DARPA advances LS3 quadruped robot program
Walking quadrupeds are being cast to play a major role in the rapidly unfolding age of robotics. The platform promises versatility far beyond that of wheeled-vehicles and will undoubtedly find applications in a wide variety of fields. Not surprisingly, the development of quadrupeds is being driven by the military and DARPA has recently boosted its efforts by awarding Boston Dynamics $32 million for the prototype phase of its Legged Squad Support System (LS3) program.
Boston Dynamics, an early leader in the quadruped field with its Big Dog project, has been engaged to deliver trade studies, detailed design work, and initial prototypes of the LS3 over a 30 month period.
LS3 is conceived as an autonomous support pack-robot for ground troops that can carry 400 pounds or more of payload, sustain itself for 24 hours and cover 20 miles in almost any kind of terrain.

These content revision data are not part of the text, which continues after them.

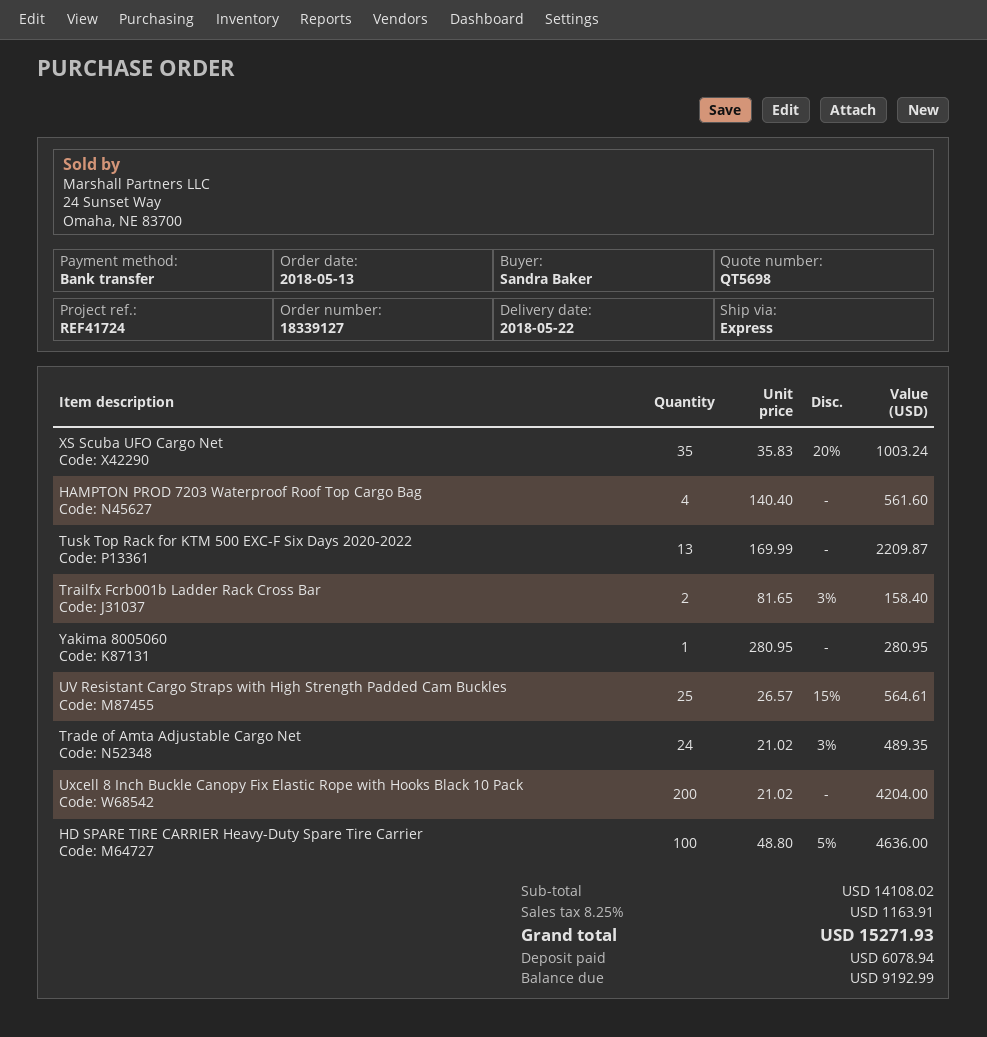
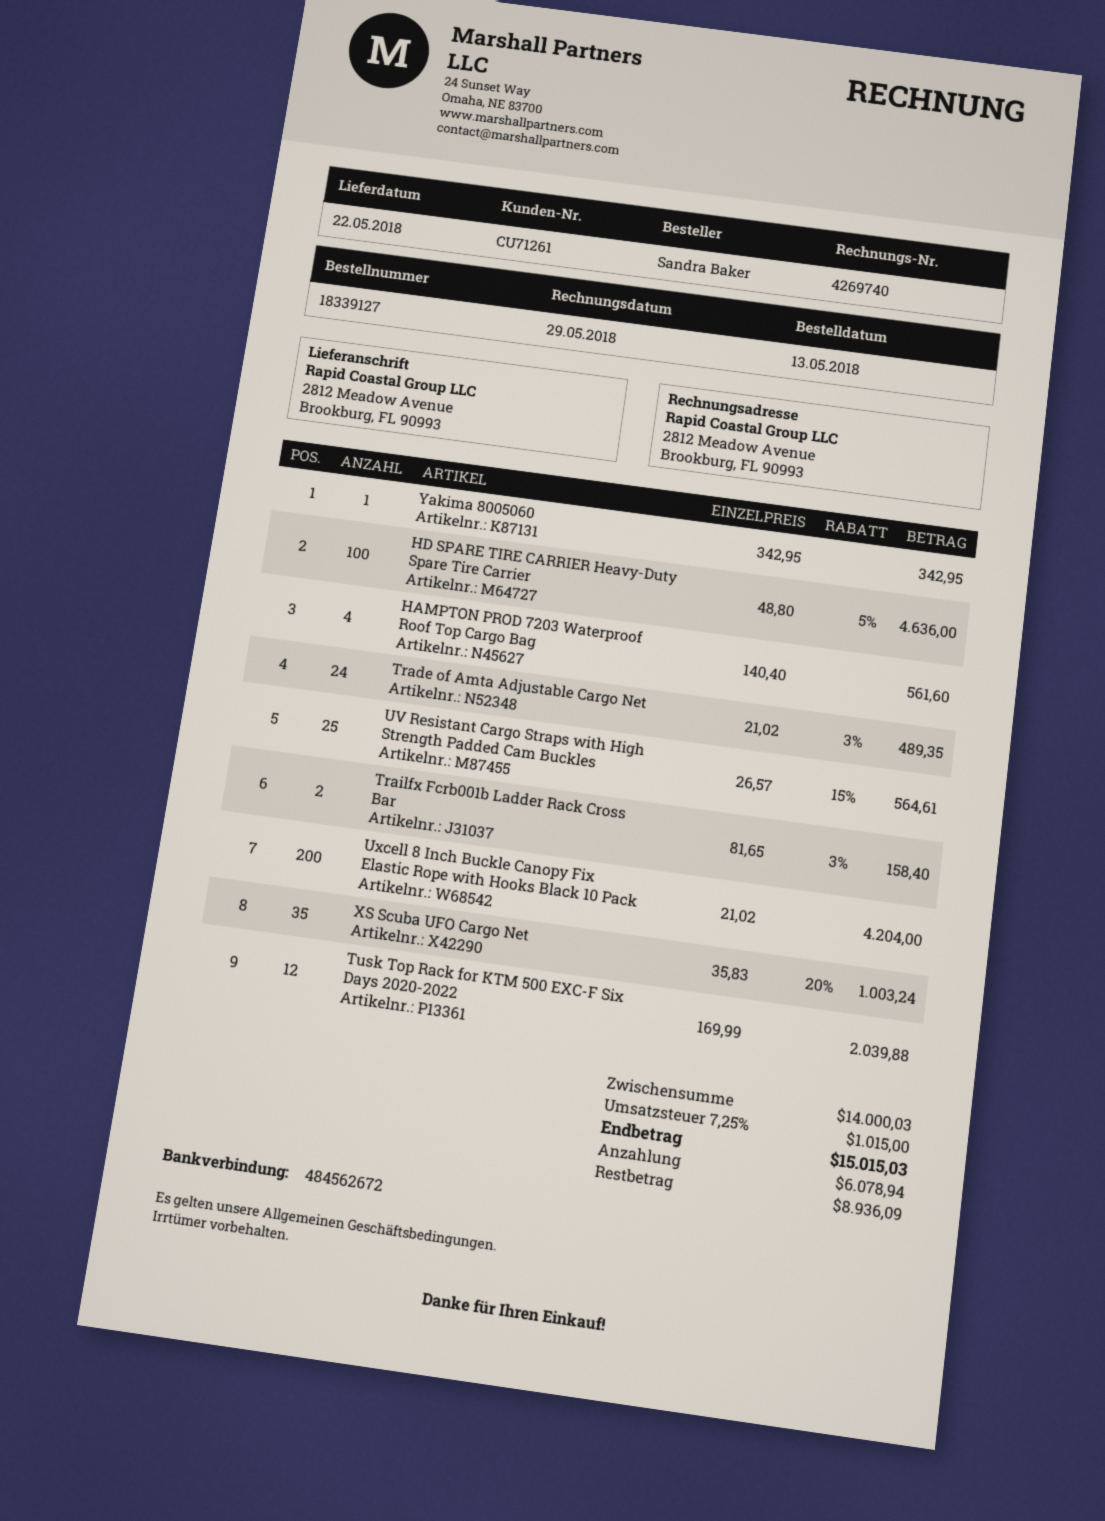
Tusk Top Rack for KTM 500 EXC-F Six Days 2020-2022: 13 x 169.99 = 2209.87 -> 12 x 169.99 = 2039.88
Yakima 8005060: 1 x 280.95 = 280.95 -> 1 x 342.95 = 342.95
subtotal: 14108.02 -> 14000.03
tax: 8.25% = 1163.91 -> 7.25% = 1015.00
total: 15271.93 -> 15015.03
balance: 9192.99 -> 8936.09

To achieve this versatility over terrain where wheeled vehicles can't go, the goal is to develop different gaits - walking, trotting, and running or bounding - that enable the robot to negotiate ditches and rocky slopes.
The robot wont require human intervention, instead it will follow a leader using computer vision or travel to designated locations using GPS and other sensors.
Boston Dynamics is partnering with Bell Helicopter, AAI Corporation, Carnegie Mellon University, the Jet Propulsion Laboratory and Woodward HRT.
The program is a joint effort between DARPA’s Tactical Technology Office (TTO) and the U.S. Marine Corps Warfighting Lab (MCWL).
The first "walk out" for the LC3 is scheduled for 2012.